Culture-making is like the whaling industry — reductive, predatory and, when seen up close, it’s kind of disgusting. The “culture industry” works like a well-oiled machine, as long as the prey — the talent — plays along. But once in a great while, a sixty-ton monster slaps his or her tail, upsets the whaleboats, gets up a head of steam, and staves the ship. Something like that is happening, right now, in Venice.
By any measure, Damien Hirst’s current exhibition, Treasures from the Wreck of the Unbelievable, is a whale of a show — and the critics are dutifully tossing their harpoons. They will tell you the exhibition is not just a disaster, it is the “greatest flop in living memory,” it is “undoubtedly one of the worst exhibitions of contemporary art staged in the past decade,” it is “quite frankly, absurd. It should be dumped at the bottom of the sea.” It is, according to the melliloquent Edward Lucie-Smith, a “gallimaufry of anachronisms.” One critic invites us to “look on these works and despair.” Some critics have written positive reviews, but they are few indeed.
The American scholars at Artforum continue their strategy for dealing with ideologically insolent art — near-total radio silence. Any number of our learned critic/historians might relish the opportunity to publicly trash Hirst and his show (as they do in private), but they are smart enough to know that doing this might have unintended consequences.
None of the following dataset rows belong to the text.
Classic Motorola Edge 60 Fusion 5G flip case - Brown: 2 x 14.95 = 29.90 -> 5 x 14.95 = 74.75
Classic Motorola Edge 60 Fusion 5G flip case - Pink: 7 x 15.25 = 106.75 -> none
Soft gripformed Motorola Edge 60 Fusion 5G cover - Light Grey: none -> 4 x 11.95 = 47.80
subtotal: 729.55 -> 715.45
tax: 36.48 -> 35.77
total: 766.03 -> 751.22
Holland Cotter, co-chief art critic of the New York Times, attempts a tactical abdication — he chooses not to play Ahab to Hirst’s briny behemoth of a show. Cotter responds to it in passing, with a strange non-review review, at the end of his round-up of this year’s Venice Biennale and related events:
Maybe because I was coming to Venice this time from a stay in Rome, I’d already had my fill, in art, of antique bloviation and bad Baroque, and here it was again on the Grand Canal. […][E]xperience has taught me that damning criticism can be as useful, promotion-wise, as praise. So I don’t have much to say about “Treasures of the Wreck” except that it’s there; that some people care; and that it’s irrelevant to anything I know about that matters.2Cotter, Holland. Venice Biennale: Whose Reflection Do You See? New York Times. May 22, 2017.
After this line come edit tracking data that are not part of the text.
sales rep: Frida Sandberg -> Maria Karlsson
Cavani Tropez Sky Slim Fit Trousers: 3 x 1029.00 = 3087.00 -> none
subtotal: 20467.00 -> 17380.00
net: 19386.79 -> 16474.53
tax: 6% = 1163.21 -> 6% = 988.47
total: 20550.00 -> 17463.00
The problem is that Treasures from the Wreck of the Unbelievable is not just any whale — it’s another Moby Dick. It is gigantic, labyrinthine, and complex. It is congenitally, unapologetically, discursive. It leads the beholder through little lies and grand truths, from oceanic vistas to ancient minutiae. It’s both hilarious and frightening, maddening and brilliant. Like the novel that explodes and expands the very idea of a novel, this show does the same for the “contemporary art exhibition.” When read closely, both are breathtakingly well-crafted — they are put together with otherworldly, monstrous, lapidary skill.
And when sent out into the world, both were panned by bewildered critics.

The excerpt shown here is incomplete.